Actually, I don't see how the question of "accredited" VSPs is pertinent
to this issue to begin with (and I mean apart from the fact that this is
exactly the sort of constraint I've been told is anathema to the IETF
and that a US policy is being quoted as a generic basis for
decision-making - must be a goose and gander thing).
Accredited VSPs have some linkage to the subscriber identity - they can
apply whatever audit trail they can to who it is that is making the
calls. They can do nothing about the trustability of the location
information.
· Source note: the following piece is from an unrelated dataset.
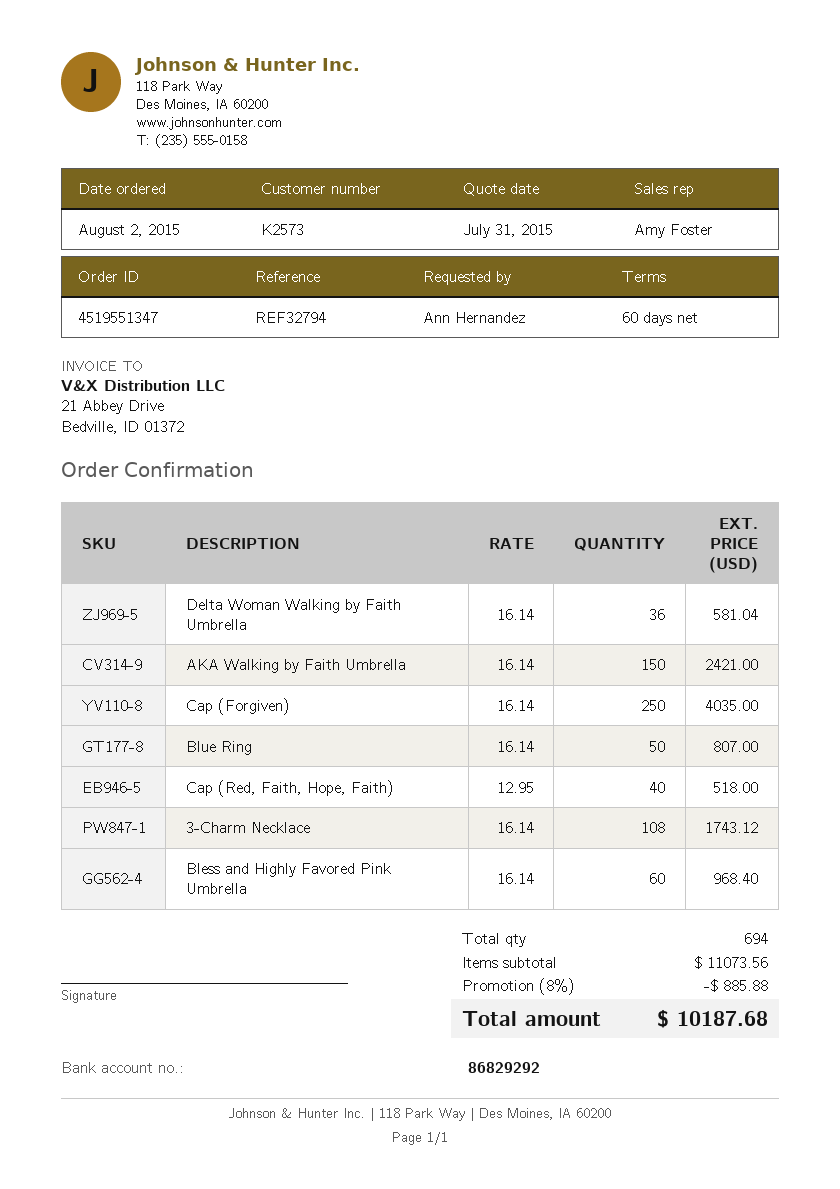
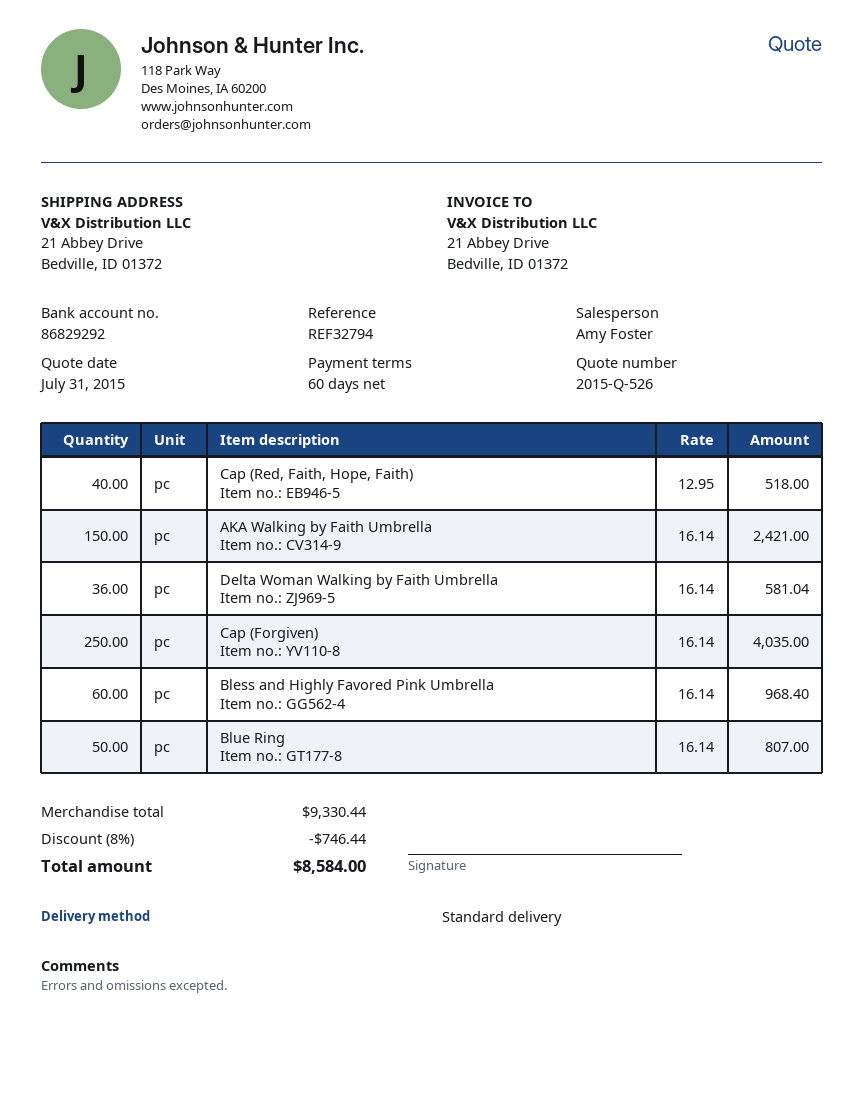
3-Charm Necklace: 108 x 16.14 = 1743.12 -> none
subtotal: 11073.56 -> 9330.44
discount: 8% = 885.88 -> 8% = 746.44
total: 10187.68 -> 8584.00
Oh - unless you'd like to go down the 3GPP[2]/IMS route and
say that VoIP calls can only be made from your home network or from a
roaming partner network (forget being able to use arbitrary hot spots,
municipal WiFi, or hotel broadband connections - that would rule out,
say, Skype and Vonage) - so VoIP is just traditional cellular with an IP
bearer for the voice?
Cheers,
Martin
-----Original Message-----
From: Brian Rosen [mailto:br@brianrosen.net]
Sent: Thursday, 8 March 2007 3:36 AM
To: 'Andrew Newton'
Cc: g.caron@bell.ca; geopriv@ietf.org; Dawson, Martin;
mlinsner@cisco.com
Subject: RE:
[Geopriv]WGLCondraft-ietf-geopriv-l7-lcp-ps-00(PIDF-LOdigitalsignatures)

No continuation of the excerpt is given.